Monday, March 2, 2009

Survival of the Weakest

Steve Waldman at Interfluidity makes a very good point on how we are spending trillions of dollars to make life worse for the good companies. Yes, we are literally throwing money at institutions like AIG and Citibank allowing them to keep competing with other companies that perhaps acted more prudently. We are providing good companies with a built in disadvantage, an uneven playing field.
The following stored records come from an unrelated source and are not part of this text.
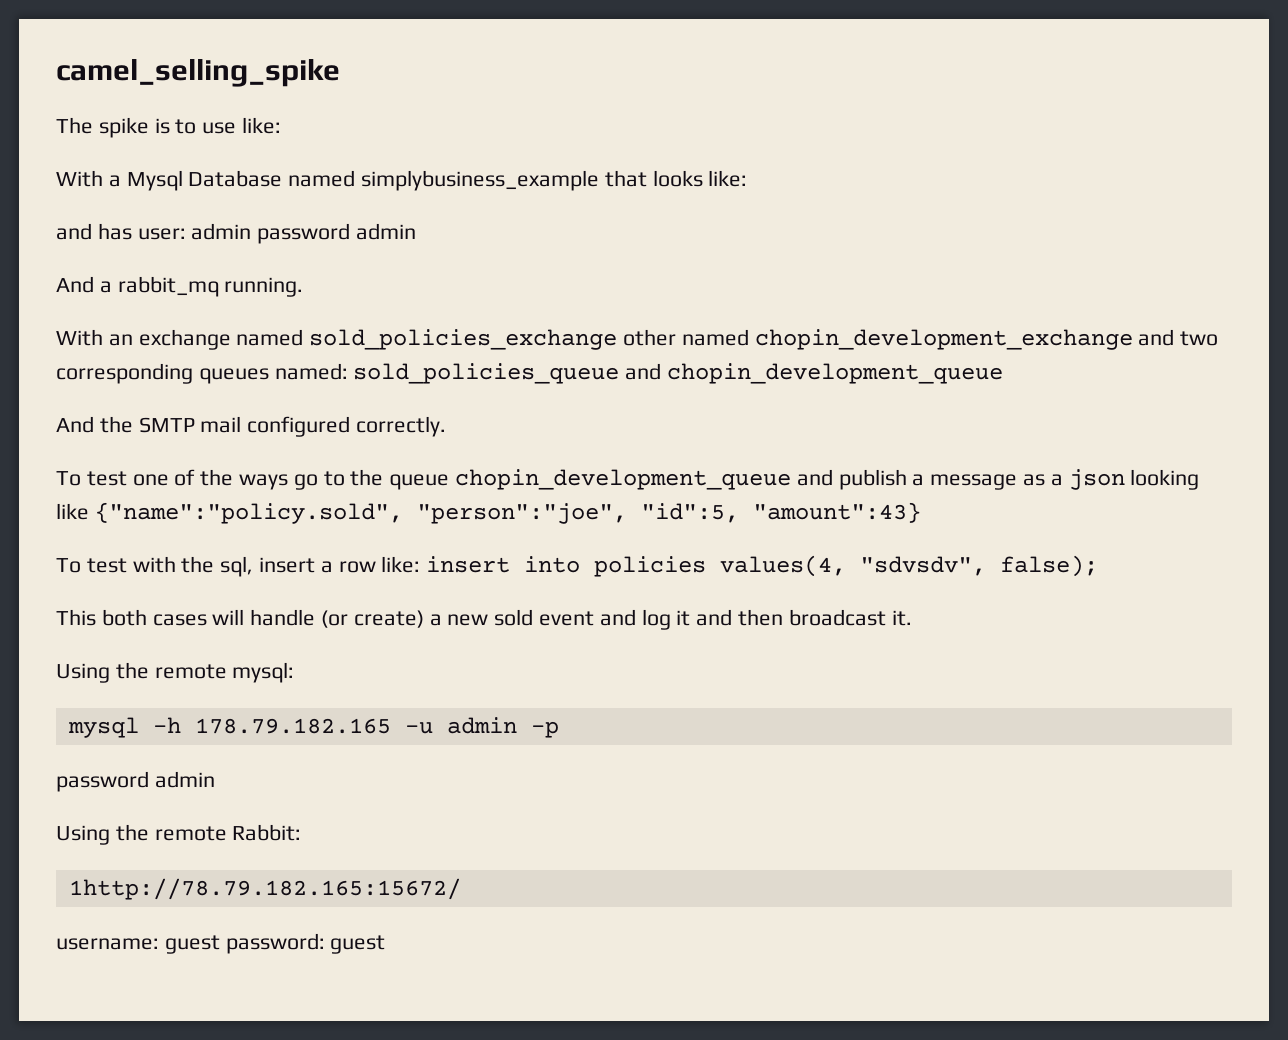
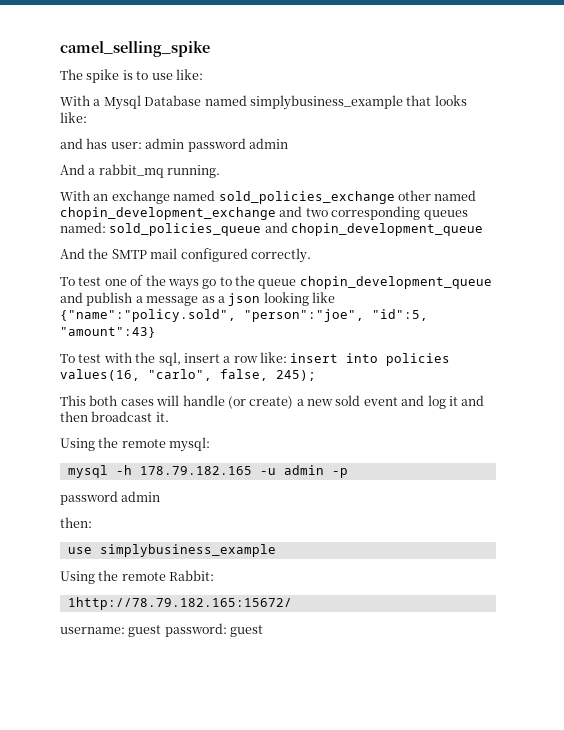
[720,555,1099,577] values(4, "sdvsdv", false); -> [60,369,316,381] values(16, "carlo", false, 245);
(215, 779) none -> [60,517,92,528] [67,544,276,557] // then: // use simplybusiness_example

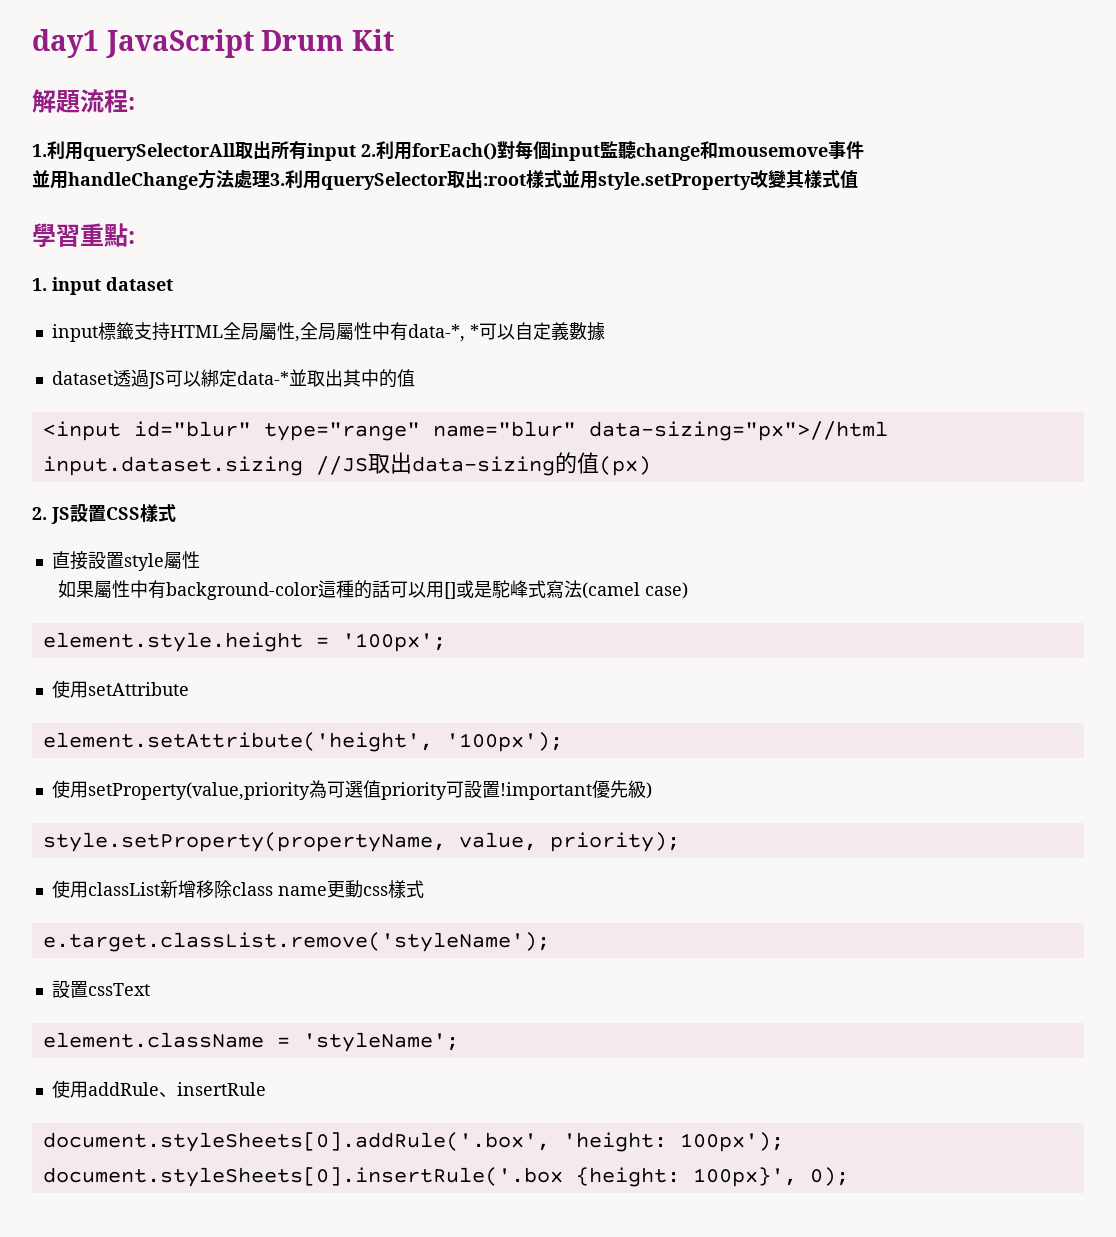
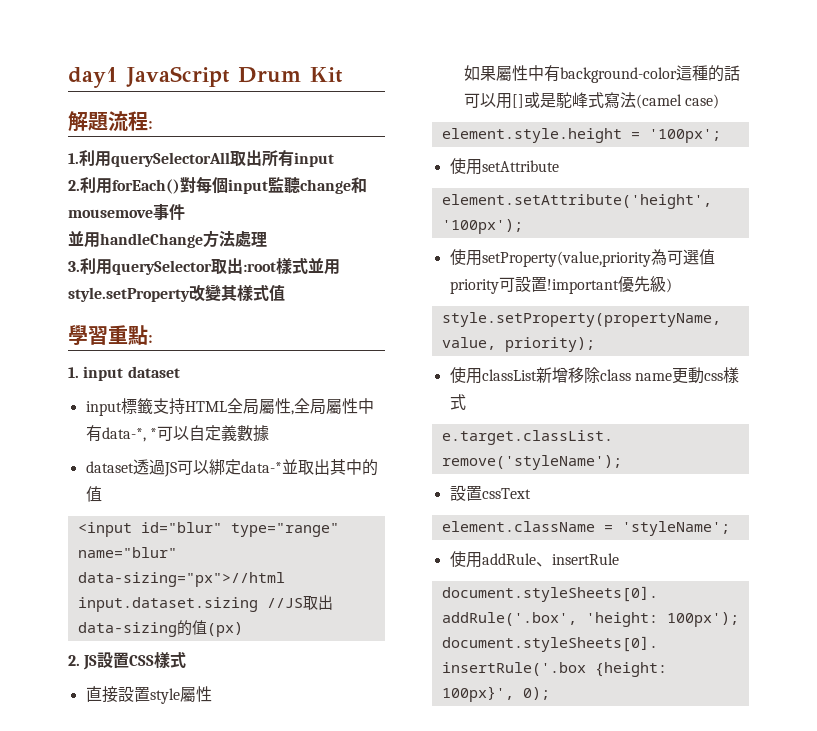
(356, 152) none -> (334, 159) //
(270, 179) none -> (267, 239) //

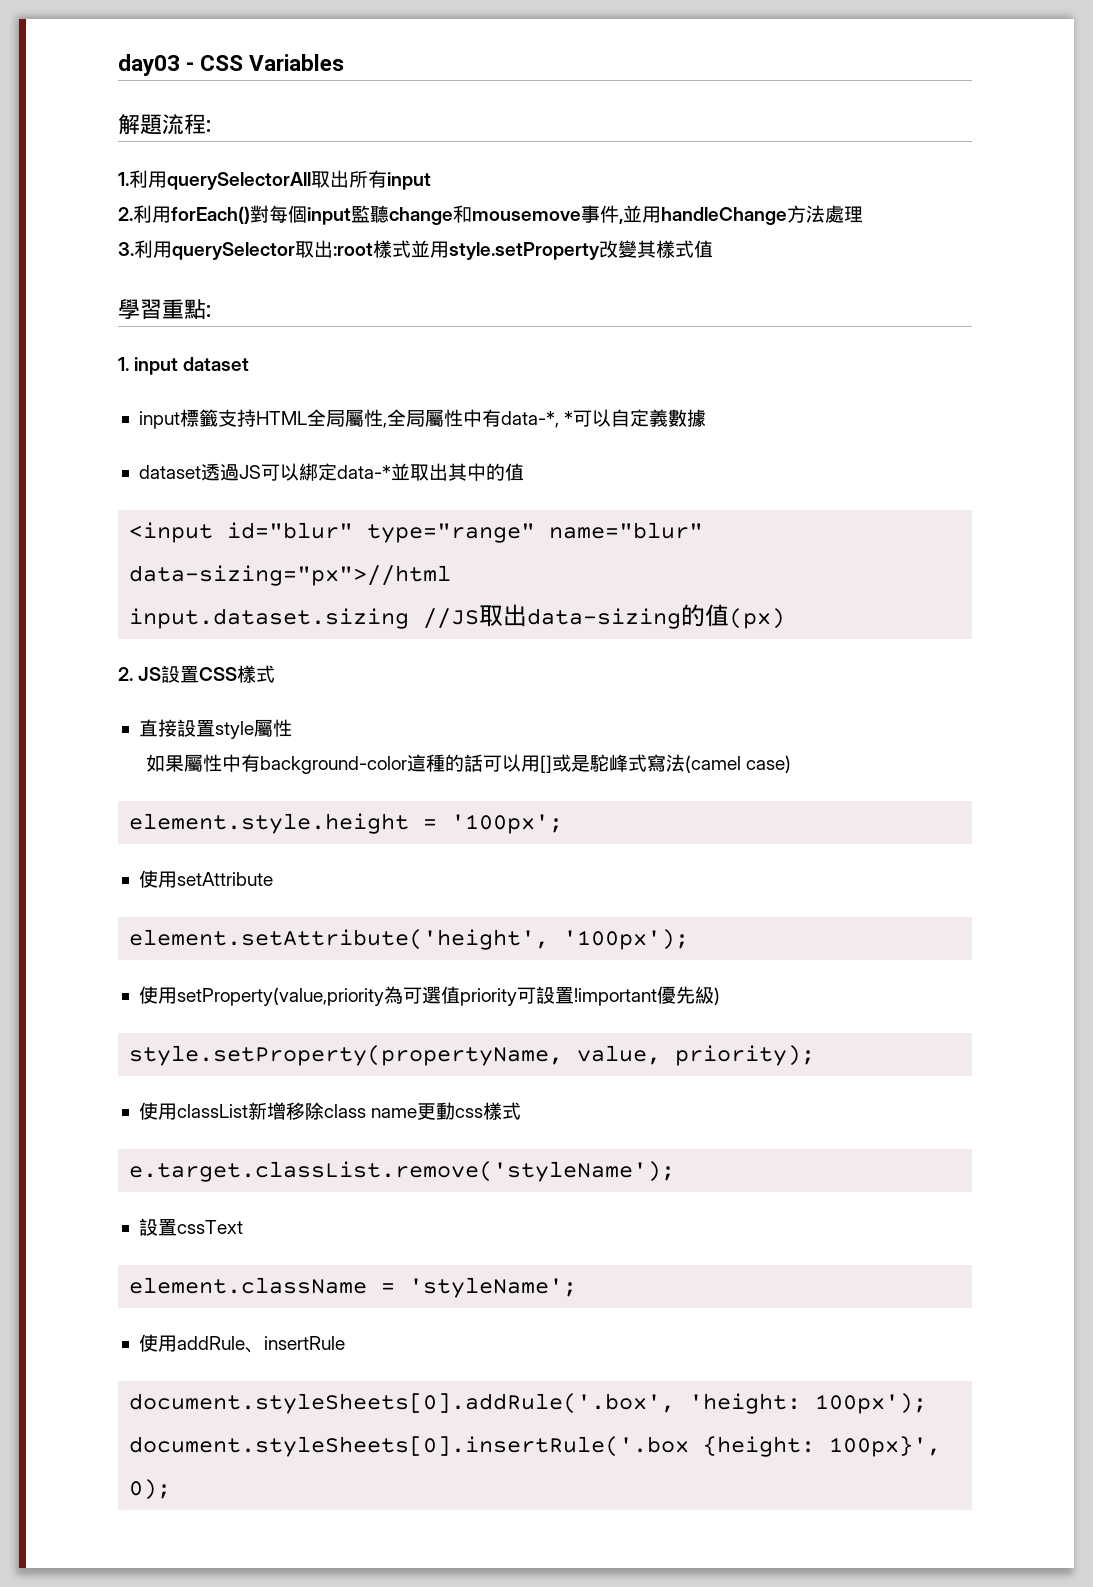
[68,66,343,88] day1 JavaScript Drum Kit -> [118,54,345,76] day03 - CSS Variables
(185, 212) // -> [619,219,623,224] ,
http://interfluidity.powerblogs.com/posts/1235945541.shtml

There is a solid argument to be made that government support led to the subprime mess in the first place. Freddie Mac and Fannie Mae had the implicit government support that gave them a distinct advantage over the competition. To address this, other financial institutions got creative with subprime mortgages and securitization. They made a lot of money doing what Fannie Mae's lending standards would not allow it to do. And these financial institutions are now finding out why relaxing credit standards to pretty much nothing is not a good business model. Government support to some is a disadvantage to others.

What the current plans fail to realize is that in this new economy we simply will not need as many financial institutions. A good bit of what they were doing with toxic derivatives is business that is simply not returning and the business that remains is that boring old banking stuff. What should be happening is liquidation. Yes, let the FDIC do its job even with the big boys. The sooner these institutions are allowed to close their doors, the sooner their competitors will get some relief by getting the remaining business.

But these institutions are too big to fail, right? Perhaps they are too big to save.